▸ **Your instructions**: All records below must be reproduced exactly, although any pictures they contain are to be omitted.

▸ **Excerpted data**:
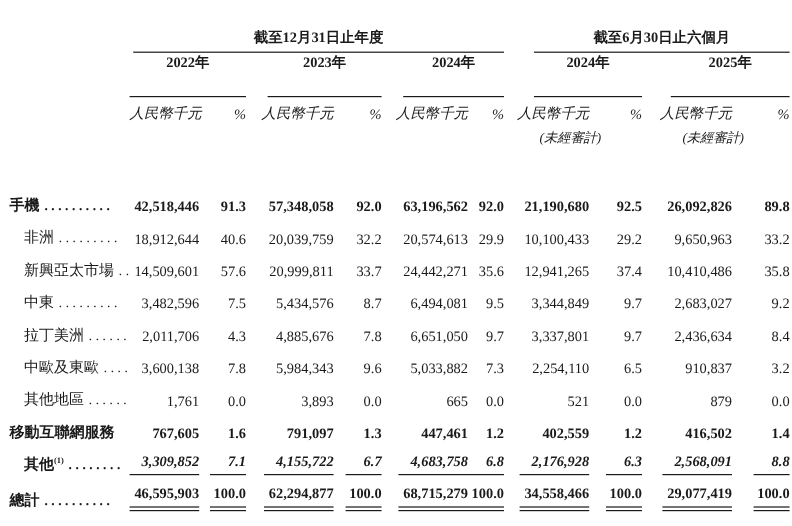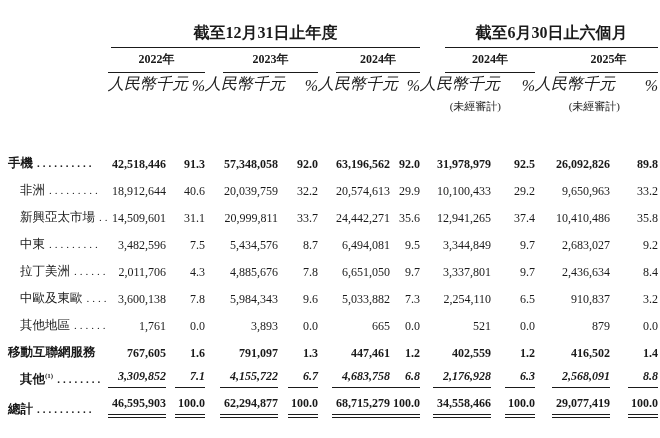--- a/index.html
+++ b/index.html
@@ -9,7 +9,7 @@
   table{border-collapse:collapse;table-layout:fixed;width:650px;}
   td,th{padding:0;margin:0;font-weight:normal;white-space:nowrap;vertical-align:bottom;}
   
-  .ghead{font-size:16px;font-weight:bold;text-align:center;height:23px;}
+  .ghead{font-size:12px;font-weight:bold;text-align:center;height:23px;}
   .ghead .rule{border-bottom:1.5px solid #1a1a1a;padding-bottom:3px;}
   .g2 .rule{margin-left:25px;margin-top:17px;}
   .g1 .rule{margin-left:3px;}

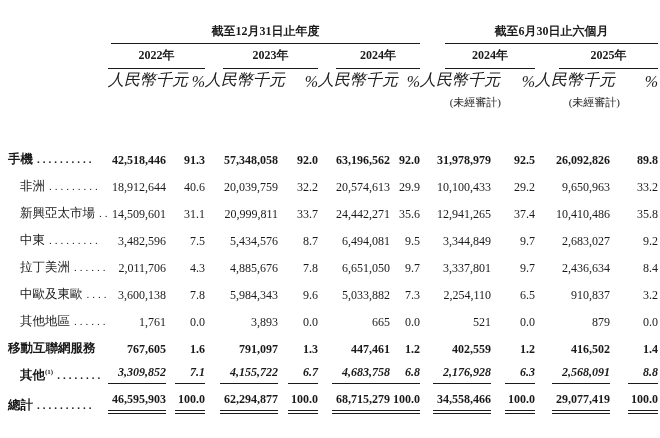--- a/index.html
+++ b/index.html
@@ -14,7 +14,7 @@
   .g2 .rule{margin-left:25px;margin-top:17px;}
   .g1 .rule{margin-left:3px;}
   .yhead{font-size:12px;font-weight:bold;text-align:center;height:25px;}
-  .yhead .rule{border-bottom:1.5px solid #1a1a1a;padding-bottom:4px;}
+  .yhead .rule{border-bottom:1.5px solid #1a1a1a;padding-bottom:19px;}
   .y2 .rule{margin-left:18px;}
   .y3 .rule{margin-left:18px;}
   .y4 .rule{margin-left:25px;}

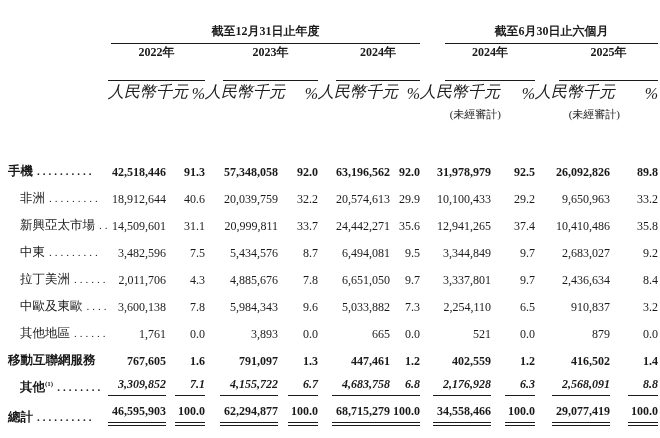--- a/index.html
+++ b/index.html
@@ -19,7 +19,7 @@
   .y3 .rule{margin-left:18px;}
   .y4 .rule{margin-left:25px;}
   .y5 .rule{margin-left:24px;}
-  .units td{font-size:16px;font-style:italic;text-align:right;height:22px;}
+  .units td{font-size:12px;font-style:italic;text-align:right;height:22px;}
   .unaud td{font-size:11px;text-align:right;height:19px;}
   .unaud .shift{position:relative;right:-10px;}
   .spacer td{height:31px;}

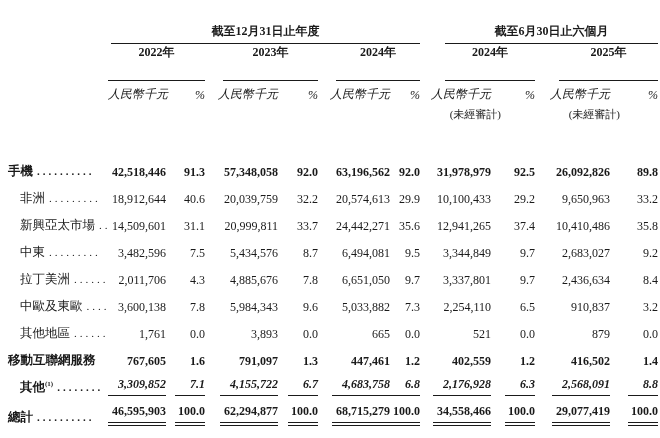--- a/index.html
+++ b/index.html
@@ -20,7 +20,7 @@
   .y4 .rule{margin-left:25px;}
   .y5 .rule{margin-left:24px;}
   .units td{font-size:12px;font-style:italic;text-align:right;height:22px;}
-  .unaud td{font-size:11px;text-align:right;height:19px;}
+  .unaud td{font-size:11px;font-style:italic;text-align:right;height:19px;}
   .unaud .shift{position:relative;right:-10px;}
   .spacer td{height:31px;}
   

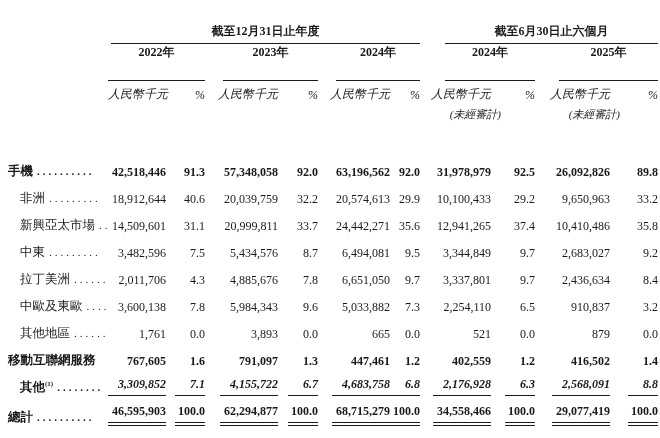--- a/index.html
+++ b/index.html
@@ -116,7 +116,7 @@
           <td class="pct b"><span class="seg">92.0</span></td>
           <td class="val b"><span class="seg">63,196,562</span></td>
           <td class="pct b"><span class="seg">92.0</span></td>
-          <td class="val b"><span class="seg">31,978,979</span></td>
+          <td class="val b"><span class="seg">21,190,680</span></td>
           <td class="pct b"><span class="seg">92.5</span></td>
           <td class="val b"><span class="seg">26,092,826</span></td>
           <td class="pct b"><span class="seg">89.8</span></td>

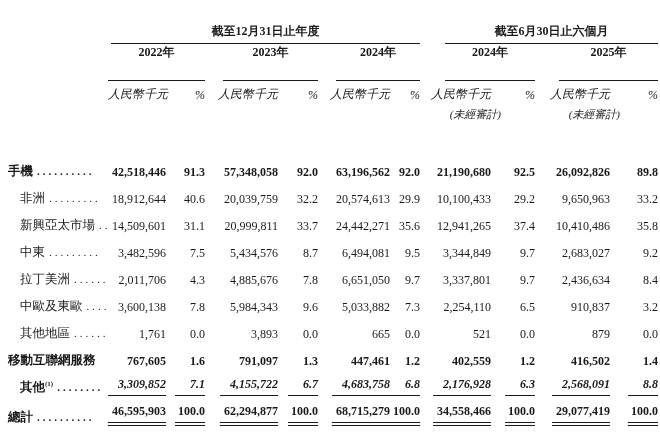--- a/index.html
+++ b/index.html
@@ -137,7 +137,7 @@
         <tr>
           <td class="lbl ind"><span>新興亞太市場</span><span class="leader">..</span></td>
           <td class="val"><span class="seg">14,509,601</span></td>
-          <td class="pct"><span class="seg">31.1</span></td>
+          <td class="pct"><span class="seg">57.6</span></td>
           <td class="val"><span class="seg">20,999,811</span></td>
           <td class="pct"><span class="seg">33.7</span></td>
           <td class="val"><span class="seg">24,442,271</span></td>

▸ **Task result**:
--- a/index.html
+++ b/index.html
@@ -9,7 +9,7 @@
   table{border-collapse:collapse;table-layout:fixed;width:650px;}
   td,th{padding:0;margin:0;font-weight:normal;white-space:nowrap;vertical-align:bottom;}
   
-  .ghead{font-size:16px;font-weight:bold;text-align:center;height:23px;}
+  .ghead{font-size:12px;font-weight:bold;text-align:center;height:23px;}
   .ghead .rule{border-bottom:1.5px solid #1a1a1a;padding-bottom:3px;}
   .g2 .rule{margin-left:25px;margin-top:17px;}
   .g1 .rule{margin-left:3px;}

--- a/index.html
+++ b/index.html
@@ -14,7 +14,7 @@
   .g2 .rule{margin-left:25px;margin-top:17px;}
   .g1 .rule{margin-left:3px;}
   .yhead{font-size:12px;font-weight:bold;text-align:center;height:25px;}
-  .yhead .rule{border-bottom:1.5px solid #1a1a1a;padding-bottom:4px;}
+  .yhead .rule{border-bottom:1.5px solid #1a1a1a;padding-bottom:19px;}
   .y2 .rule{margin-left:18px;}
   .y3 .rule{margin-left:18px;}
   .y4 .rule{margin-left:25px;}

--- a/index.html
+++ b/index.html
@@ -19,7 +19,7 @@
   .y3 .rule{margin-left:18px;}
   .y4 .rule{margin-left:25px;}
   .y5 .rule{margin-left:24px;}
-  .units td{font-size:16px;font-style:italic;text-align:right;height:22px;}
+  .units td{font-size:12px;font-style:italic;text-align:right;height:22px;}
   .unaud td{font-size:11px;text-align:right;height:19px;}
   .unaud .shift{position:relative;right:-10px;}
   .spacer td{height:31px;}

--- a/index.html
+++ b/index.html
@@ -20,7 +20,7 @@
   .y4 .rule{margin-left:25px;}
   .y5 .rule{margin-left:24px;}
   .units td{font-size:12px;font-style:italic;text-align:right;height:22px;}
-  .unaud td{font-size:11px;text-align:right;height:19px;}
+  .unaud td{font-size:11px;font-style:italic;text-align:right;height:19px;}
   .unaud .shift{position:relative;right:-10px;}
   .spacer td{height:31px;}
   

--- a/index.html
+++ b/index.html
@@ -116,7 +116,7 @@
           <td class="pct b"><span class="seg">92.0</span></td>
           <td class="val b"><span class="seg">63,196,562</span></td>
           <td class="pct b"><span class="seg">92.0</span></td>
-          <td class="val b"><span class="seg">31,978,979</span></td>
+          <td class="val b"><span class="seg">21,190,680</span></td>
           <td class="pct b"><span class="seg">92.5</span></td>
           <td class="val b"><span class="seg">26,092,826</span></td>
           <td class="pct b"><span class="seg">89.8</span></td>

--- a/index.html
+++ b/index.html
@@ -137,7 +137,7 @@
         <tr>
           <td class="lbl ind"><span>新興亞太市場</span><span class="leader">..</span></td>
           <td class="val"><span class="seg">14,509,601</span></td>
-          <td class="pct"><span class="seg">31.1</span></td>
+          <td class="pct"><span class="seg">57.6</span></td>
           <td class="val"><span class="seg">20,999,811</span></td>
           <td class="pct"><span class="seg">33.7</span></td>
           <td class="val"><span class="seg">24,442,271</span></td>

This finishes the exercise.